Among the records below, find the lines with the word "esistente" and copy them.
#####
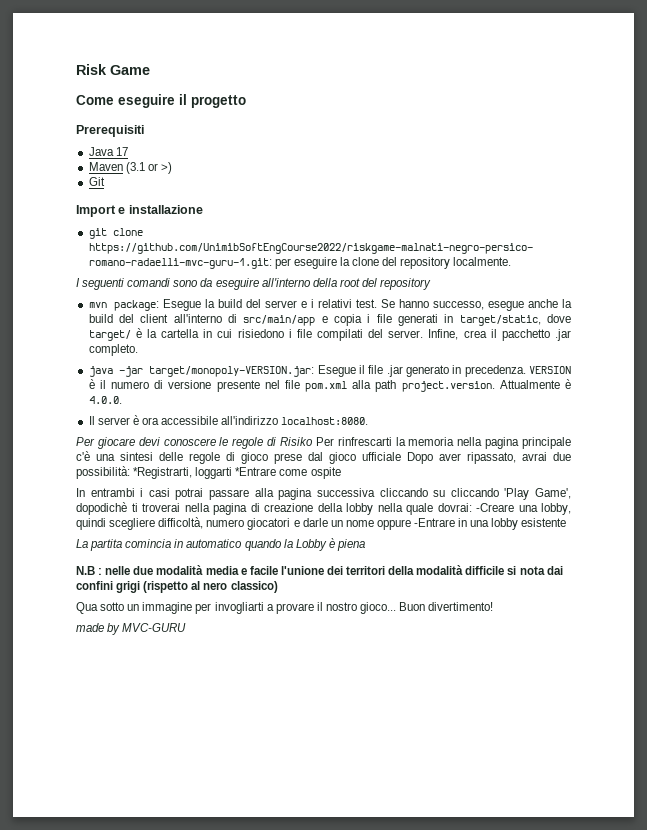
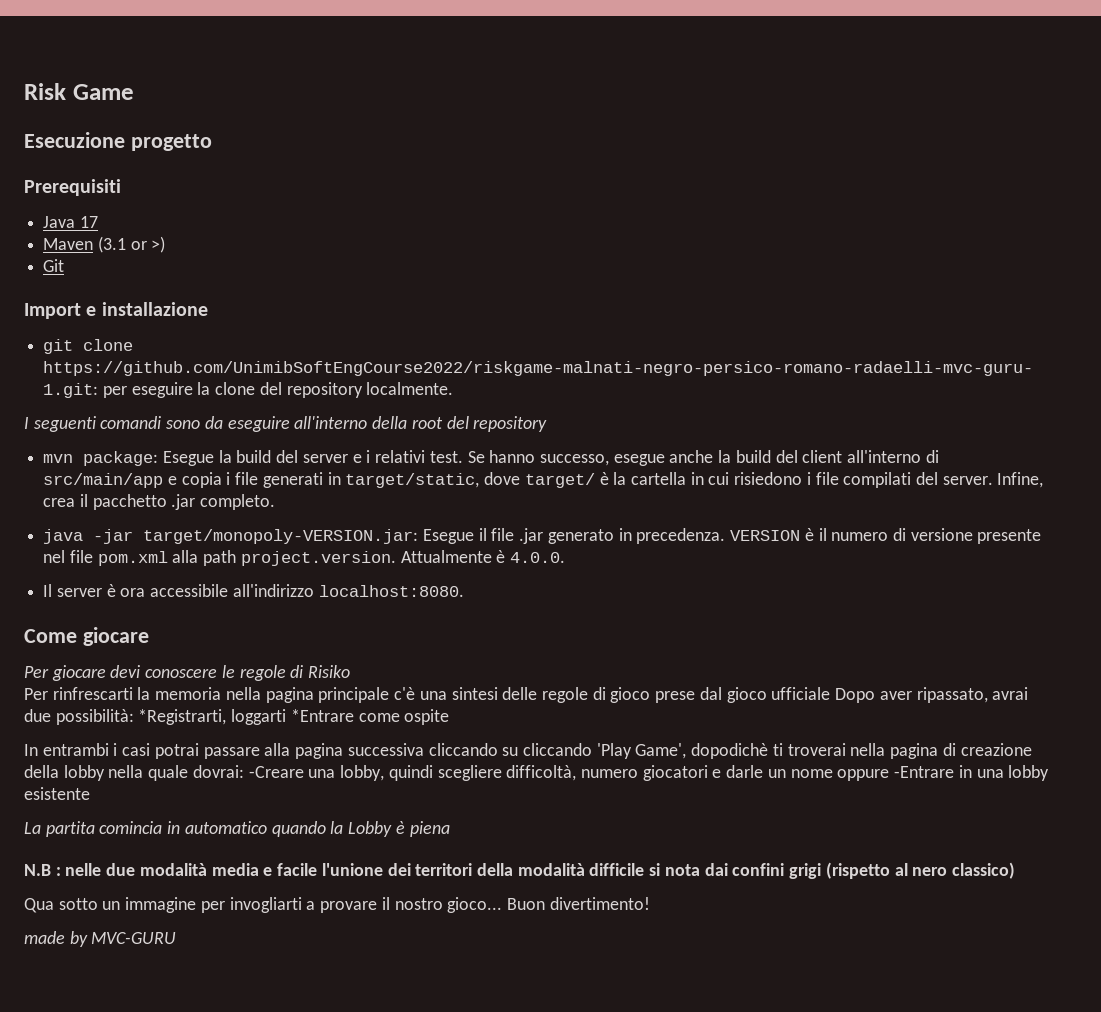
- Come eseguire il progetto
+ Esecuzione progetto
+ Come giocare
- Per giocare devi conoscere le regole di Risiko Per rinfrescarti la memoria nella pagina principale c'è una sintesi delle regole di gioco prese dal gioco ufficiale Dopo aver ripassato, avrai due possibilità: *Registrarti, loggarti *Entrare come ospite
+ Per giocare devi conoscere le regole di Risiko
+ Per rinfrescarti la memoria nella pagina principale c'è una sintesi delle regole di gioco prese dal gioco ufficiale Dopo aver ripassato, avrai due possibilità: *Registrarti, loggarti *Entrare come ospite

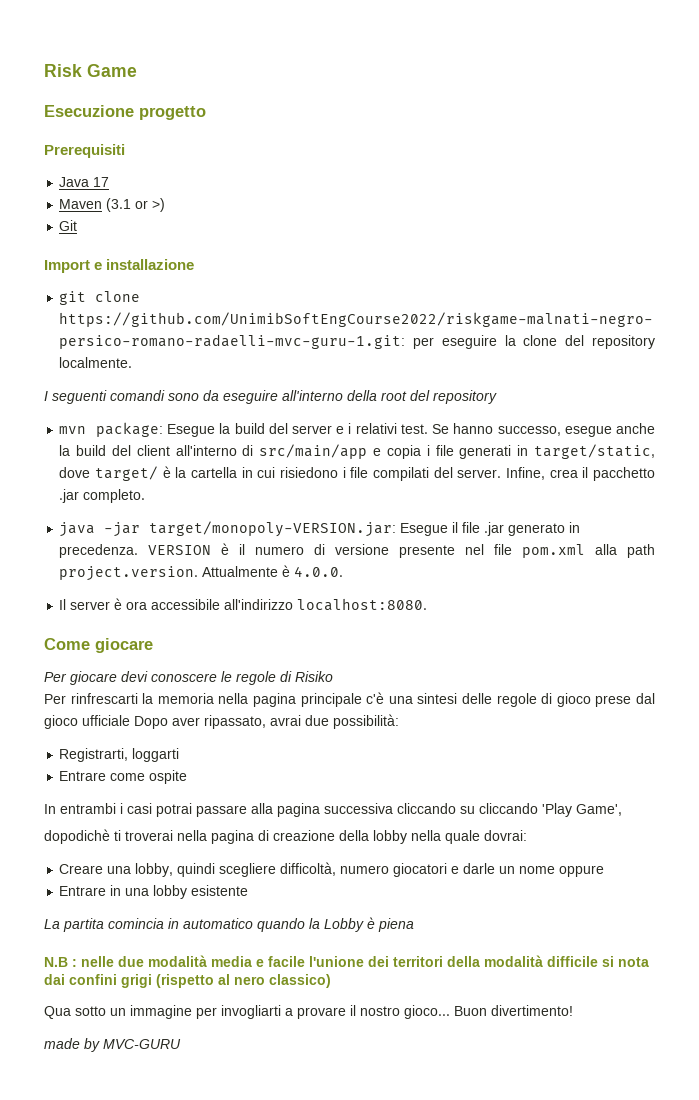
- Per rinfrescarti la memoria nella pagina principale c'è una sintesi delle regole di gioco prese dal gioco ufficiale Dopo aver ripassato, avrai due possibilità: *Registrarti, loggarti *Entrare come ospite
+ Per rinfrescarti la memoria nella pagina principale c'è una sintesi delle regole di gioco prese dal gioco ufficiale Dopo aver ripassato, avrai due possibilità:
+ Registrarti, loggarti
+ Entrare come ospite
- In entrambi i casi potrai passare alla pagina successiva cliccando su cliccando 'Play Game', dopodichè ti troverai nella pagina di creazione della lobby nella quale dovrai: -Creare una lobby, quindi scegliere difficoltà, numero giocatori e darle un nome oppure -Entrare in una lobby esistente
+ In entrambi i casi potrai passare alla pagina successiva cliccando su cliccando 'Play Game',
+ dopodichè ti troverai nella pagina di creazione della lobby nella quale dovrai:
+ Creare una lobby, quindi scegliere difficoltà, numero giocatori e darle un nome oppure
+ Entrare in una lobby esistente

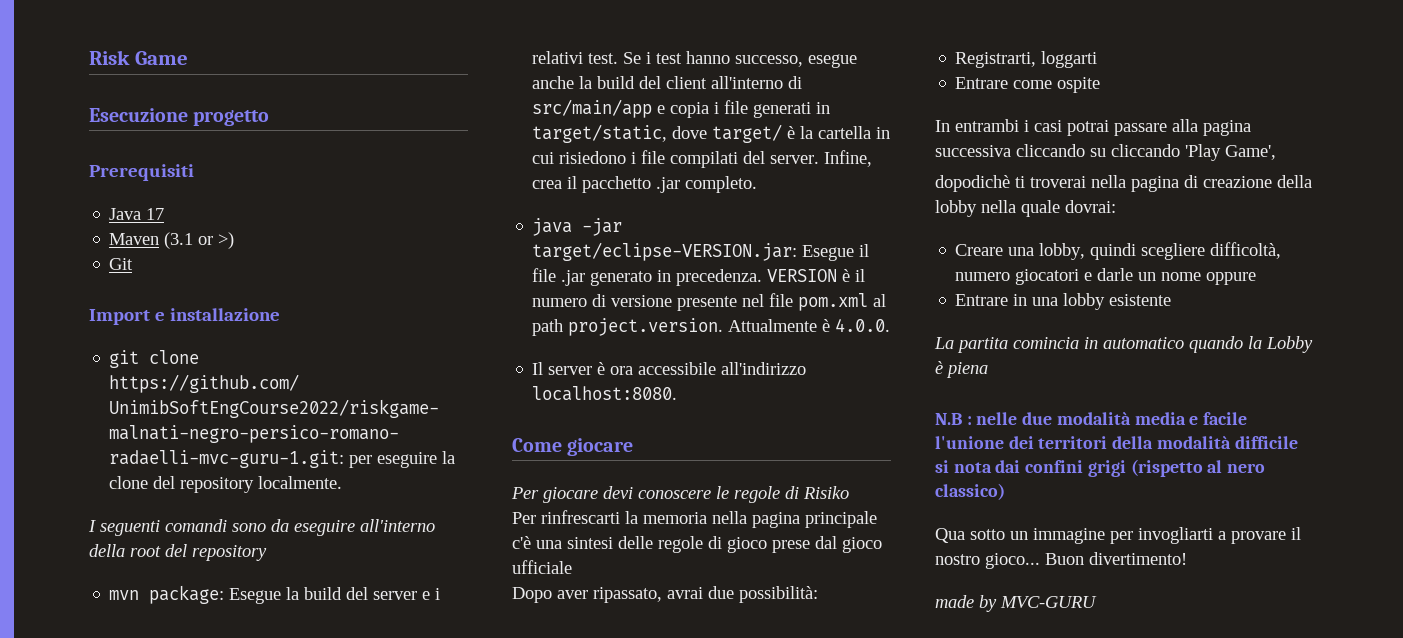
- Se hanno successo, esegue anche la build del client all'interno di src/main/app e copia i file generati in target/static, dove target/ è la cartella in cui risiedono i file compilati del server.
+ Se i test hanno successo, esegue anche la build del client all'interno di src/main/app e copia i file generati in target/static, dove target/ è la cartella in cui risiedono i file compilati del server.
- java -jar target/monopoly-VERSION.jar: Esegue il file .jar generato in precedenza.
+ java -jar target/eclipse-VERSION.jar: Esegue il file .jar generato in precedenza.
- VERSION è il numero di versione presente nel file pom.xml alla path project.version. Attualmente è 4.0.0.
+ VERSION è il numero di versione presente nel file pom.xml al path project.version. Attualmente è 4.0.0.
- Per rinfrescarti la memoria nella pagina principale c'è una sintesi delle regole di gioco prese dal gioco ufficiale Dopo aver ripassato, avrai due possibilità:
+ Per rinfrescarti la memoria nella pagina principale c'è una sintesi delle regole di gioco prese dal gioco ufficiale
+ Dopo aver ripassato, avrai due possibilità:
#####
• Output
- In entrambi i casi potrai passare alla pagina successiva cliccando su cliccando 'Play Game', dopodichè ti troverai nella pagina di creazione della lobby nella quale dovrai: -Creare una lobby, quindi scegliere difficoltà, numero giocatori e darle un nome oppure -Entrare in una lobby esistente
+ Entrare in una lobby esistente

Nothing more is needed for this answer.